Sundew's wing moved before she could stop it, a reflexive twitch that sent her right wing unfurling halfway over Cricket's smaller frame. The motion was stiff, unnatural, like a vine forced to grow in the wrong direction. Cricket froze beneath it, her scales suddenly too warm against Sundew's, her breath hitching audibly. Sundew stared at her, at the way the dappled sunlight caught on Cricket's spectacles-less snout, highlighting the faint scar above her eyebrow, a relic from some long-ago experiment gone wrong.

 

Three heartbeats passed. Cricket didn't pull away.

 

Sundew's wing trembled. She should retract it.
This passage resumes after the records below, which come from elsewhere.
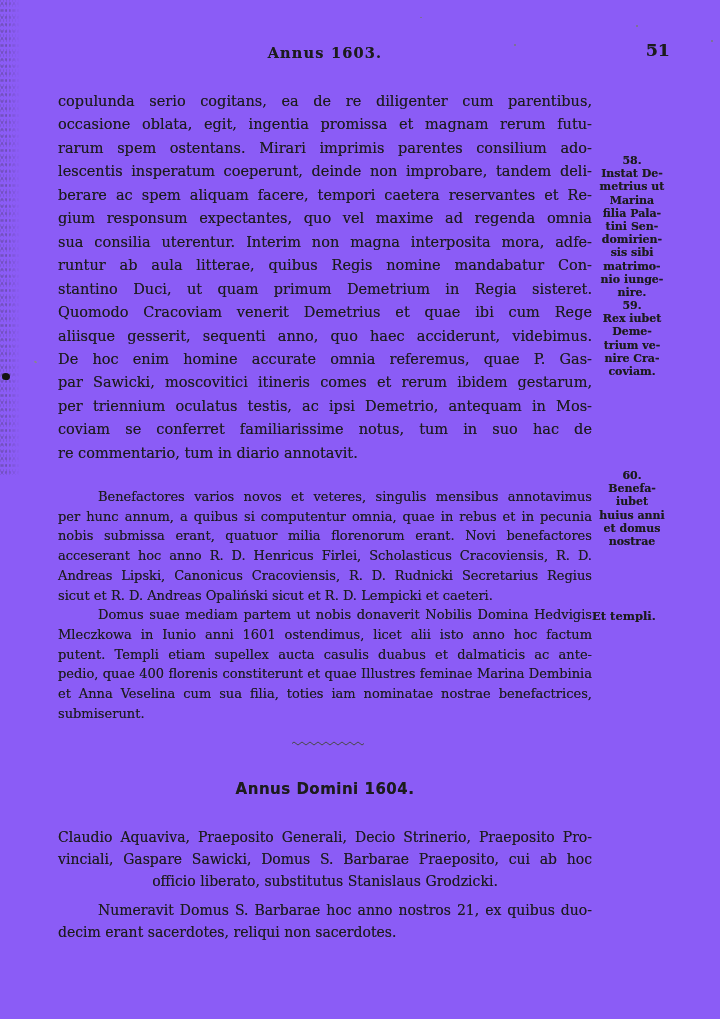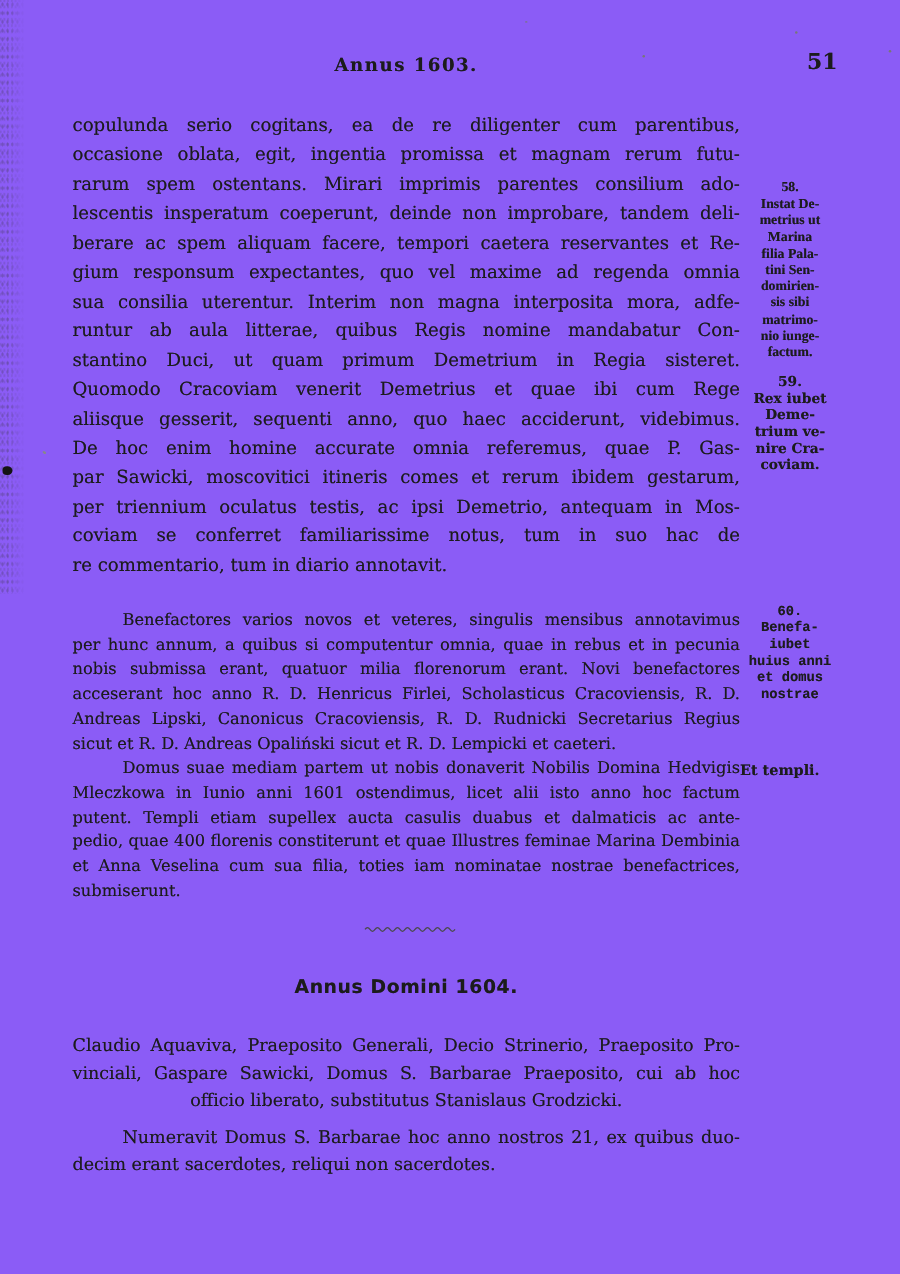"58." .note58 { font-family: Liberation Serif, serif -> none; top: 144px -> 154px }
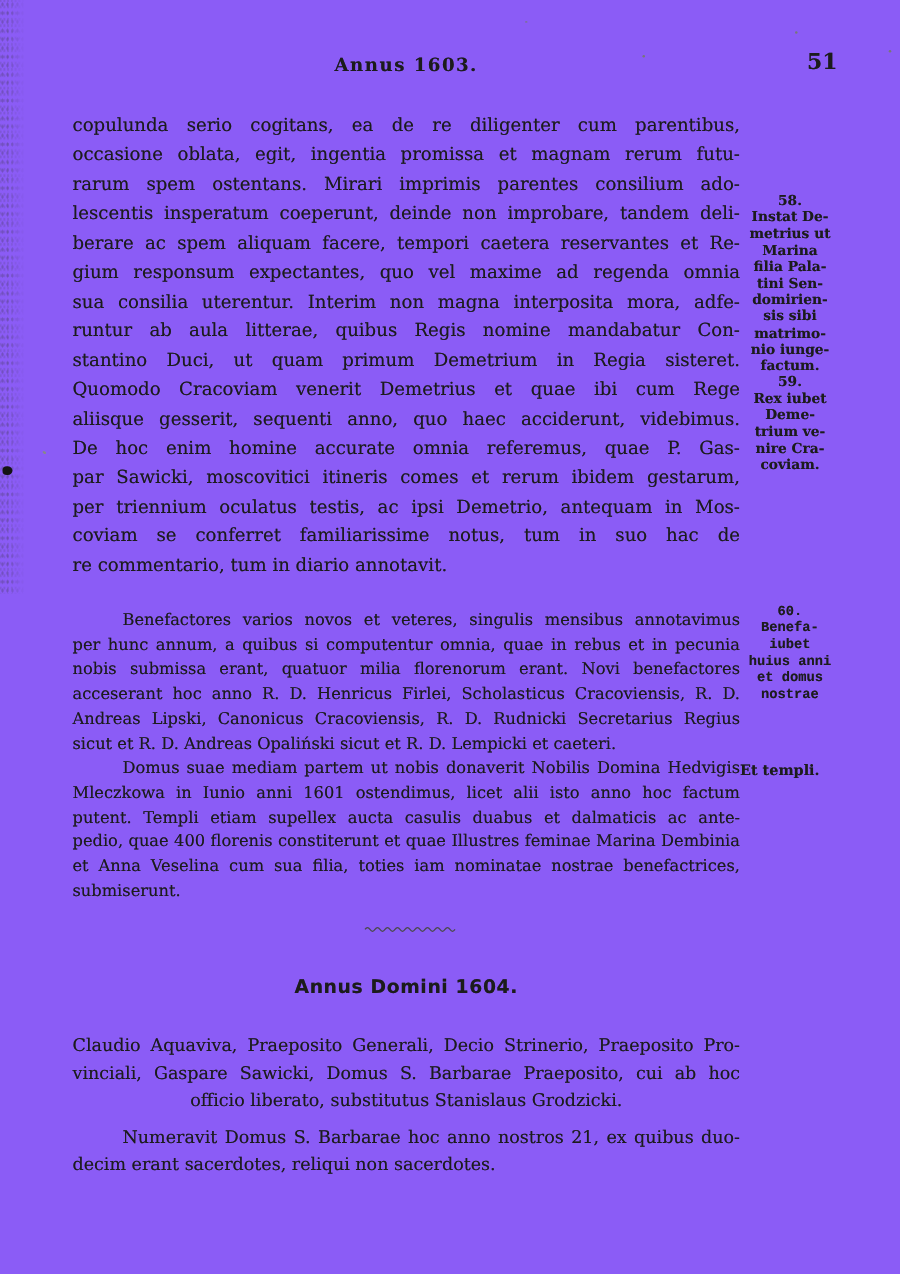"factum." div.tline { text: factum -> nire }
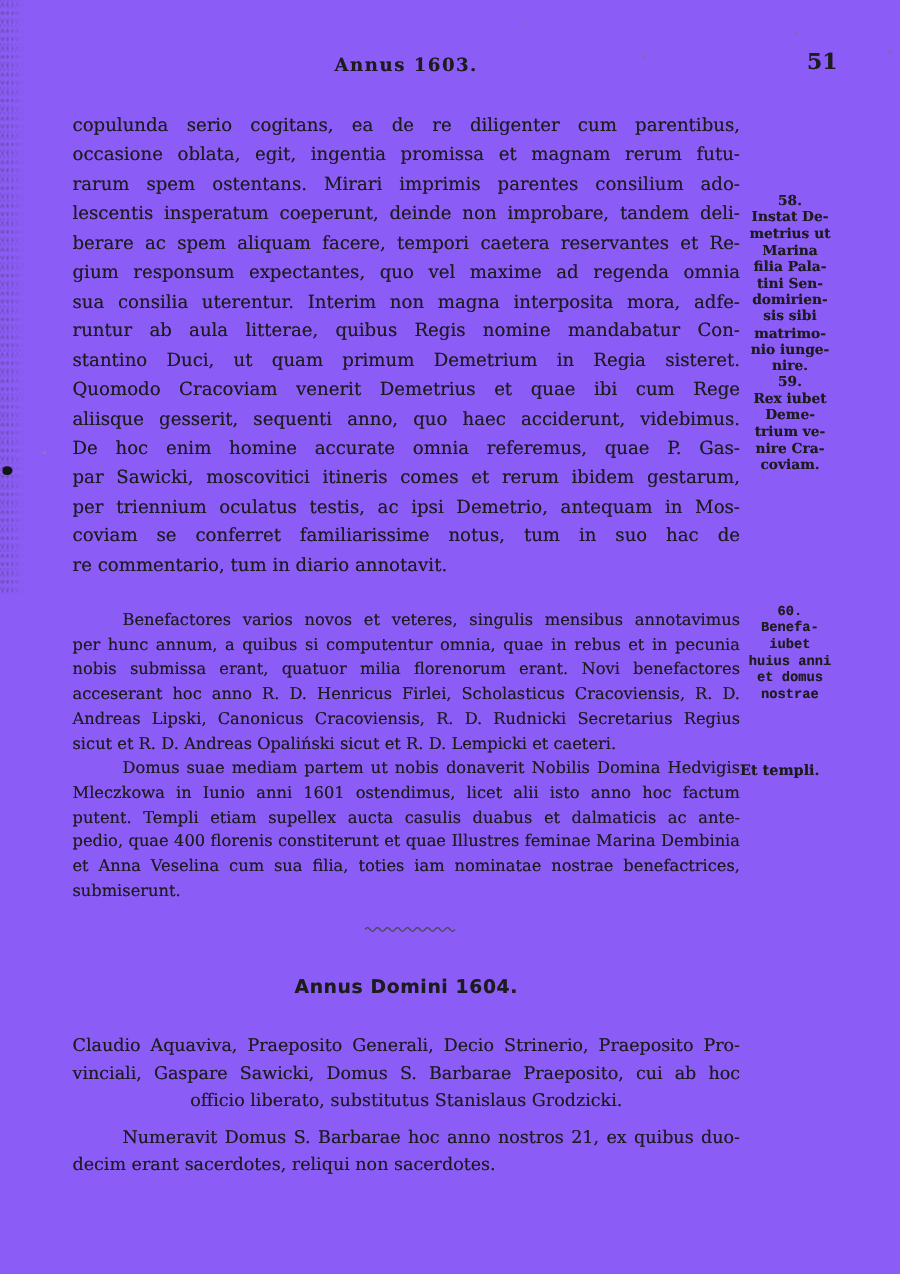"60." .note60 { font-family: Liberation Mono, monospace -> none; top: 484px -> 469px }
Should snap some insult about personal space. But the words died in her throat when Cricket leaned, just slightly, into the shelter of her wing, her shoulder pressing against Sundew's like a sapling seeking sunlight. The contact sent a jolt through Sundew's scales, equal parts terrifying and exhilarating.

 

"You're..." Cricket began, her voice hushed with something Sundew refused to name.

 

"Don't," Sundew growled, but her wing remained stubbornly in place. The ink blotchy marks along Cricket's scales caught the fractured light filtering through Sundew's wing membrane, turning them into constellations Sundew hadn't consented to memorize.

 

Cricket's breath hitched. Slowly, deliberately, she tilted her head until her temple rested against Sundew's shoulder. A spark of panic flared in Sundew's chest, too close, too vulnerable- but before she could react, Cricket murmured, "Your wing membrane has nineteen percent more chlorophyll concentration than Willow's."

 

Sundew blinked. Then snorted. Then, against all reason, laughed; a sharp, startled sound that startled a frog into leaping off a lily pad. "You're *impossible*," she muttered, but her wing settled more firmly around Cricket's shoulders.

 

"I'm statistically improbable," Cricket corrected softly. Her claws flexed in the mud, then stilled. "Like this."

 

Sundew studied her reflection in Cricket's abandoned spectacles—the warped version of herself staring back with Cricket's unfiltered gaze. The lenses magnified everything: the flecks of pollen caught in Cricket's eyelashes, the way her scales darkened along her spine when nervous, the faint tremor in her folded wings. Sundew's tail twitched. Three moons, she could map Cricket's tells better than her own frilled webs.

 

A dragonfly buzzed between them, its iridescent wings casting prismatic shadows across Cricket's face. Sundew watched its trajectory with narrowed eyes- left, right, hovering- before snapping it from the air with practiced ease. She held it up by one wing, watching the light refract through its struggling form. "Poisonous," she declared, more to break the silence than anything.

 

Cricket's nose wrinkled. "Actually, that's *Libellulidae quadrimaculata* completely harmless unless-" She froze as Sundew popped the dragonfly into her mouth, crunching deliberately. "...You're doing that to annoy me."

 

Sundew smirked around the insect's twitching legs. "Is it working?"